The dreaded “L” word could soon see the Camp Verde Town Council discussing the future of the town’s weight room.

It’s “liability,” said town Parks and Recreation Director Lynda Moore. The town has no one around to supervise the gym where members of the public pay $15 a month to use weight lifting equipment.

Moore said the item could be brought before Town Council to discuss in executive session with the town attorney the risk the town faces if anything were to go wrong at the gym.

There’s also the Town Council’s general policy to avoid running any enterprise that competes with local businesses, Moore said, mentioning two private gyms in Camp Verde.

Before the issue goes before the Town Council, Parks and Recreation Commission Chairman and town councilwoman-elect Robin Whatley said she’d like the commission to look at the matter first.

“I certainly think this is something the Parks and Rec Commission would want to take a look at in order to come up with a recommendation for the Town Council,” Whatley said.

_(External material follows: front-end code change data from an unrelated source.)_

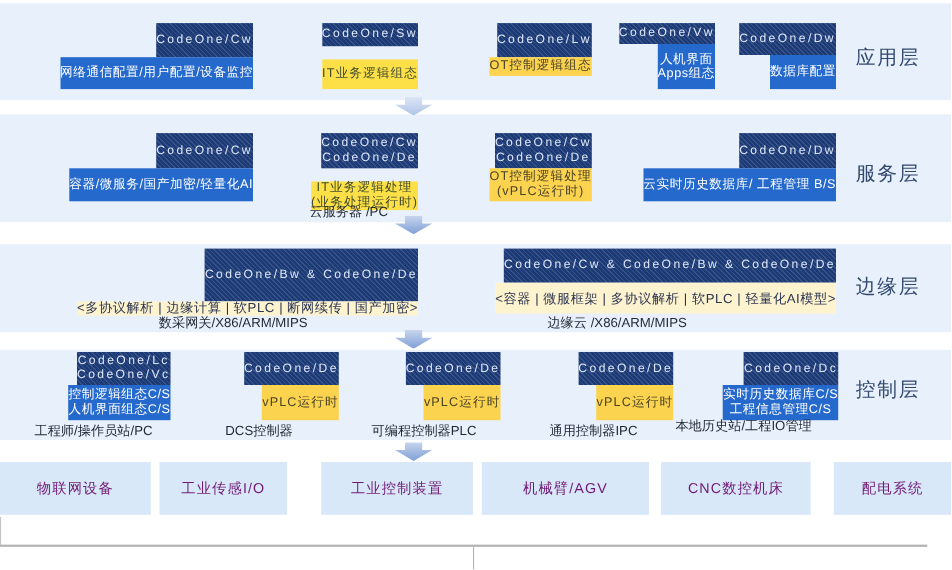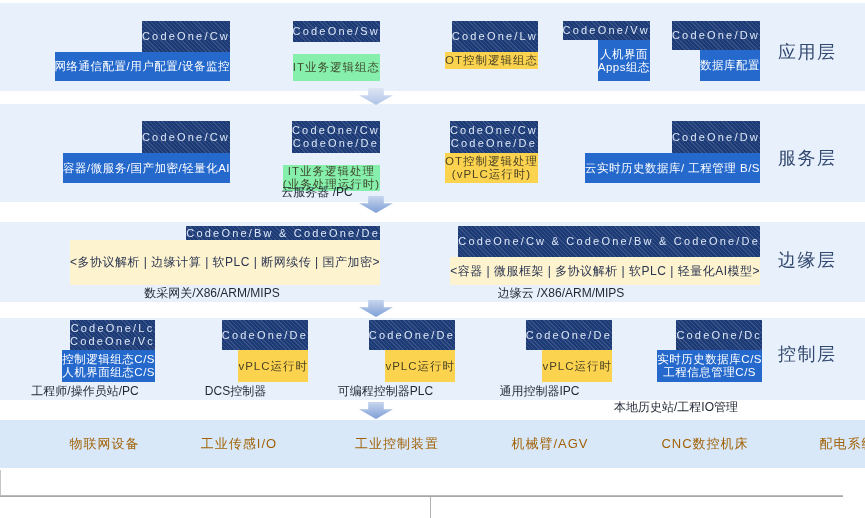"IT业务逻辑组态" .body-green { background: #86efac -> #fde047 }
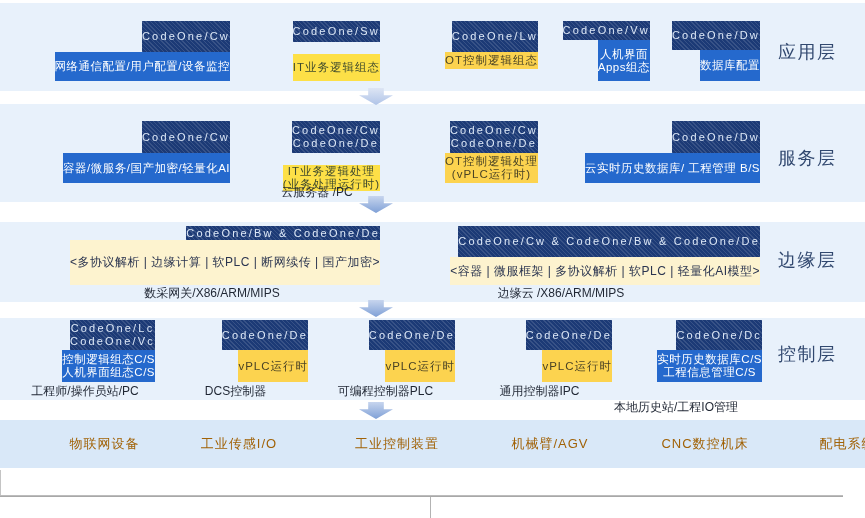"CodeOne/Bw & CodeOne/De" div.box-header { height: 14px -> 48px }
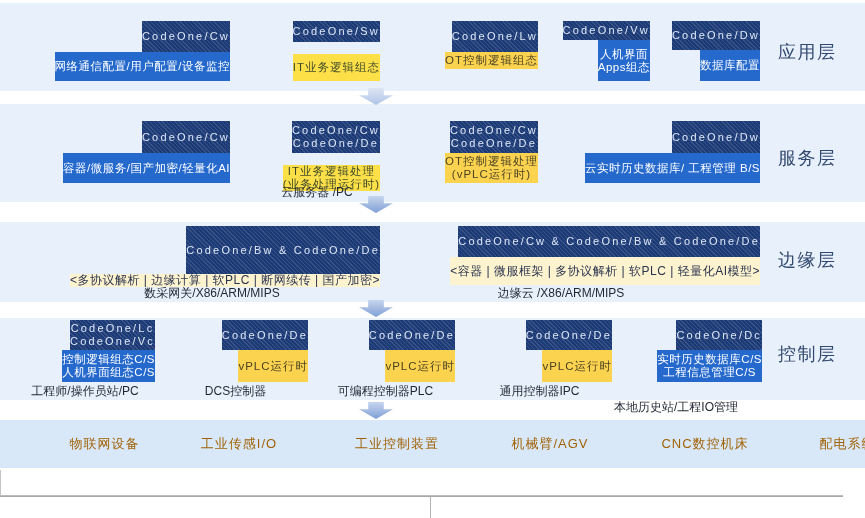"本地历史站/工程IO管理" div.caption { top: 400px -> 380px }
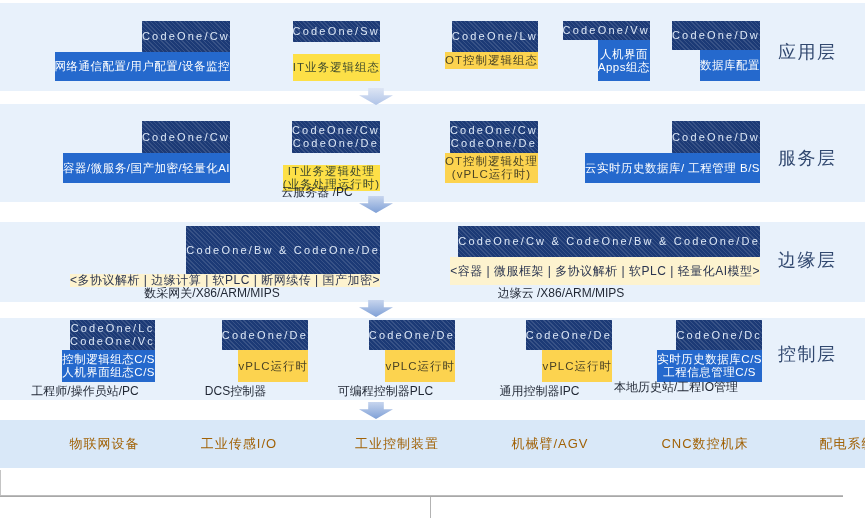"物联网设备" .device { color: #a16207 -> #701a75; padding-left: 36px -> none }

Whatley said that after a first look at the issue, she didn’t think the town’s gym should close.

“Once we take something away, it’s extremely difficult to ever get it back,” Whatley said.

Whatley said the town’s weight room was cheaper to use on a monthly basis than a private gym and thinks it’s a good alternative for people who possibly can’t afford higher membership fees.

As far as competition goes, one local gym isn’t particularly concerned.
Peggy Dickey with Verde Barbell said, in her opinion, the town’s weight room wasn’t providing competition.

“I really don’t think it’s that much competition,” Dickey said. “I really don’t mind the weight room being open.”

Dan Dundulis uses the town’s weight room around five days a week. Last week he agreed with fellow weight lifters using the town’s equipment that closing the gym would be a terrible idea.

Dundulis said that he enjoys the chance to use the equipment, and that he often brings in his own tools for maintenance and repair of the aging weights and exercise equipment.

“It’s affordable,” Doug Youngkin, another man who uses the equipment frequently, said.

Not only that, Paul Evans said, between reps, it doesn’t cost the town that much to maintain the weight room compared to the benefits it provides to the public.

The issue was placed on last week’s Town Council meeting agenda but was removed at the last minute. Moore said it could reappear before council in the near future.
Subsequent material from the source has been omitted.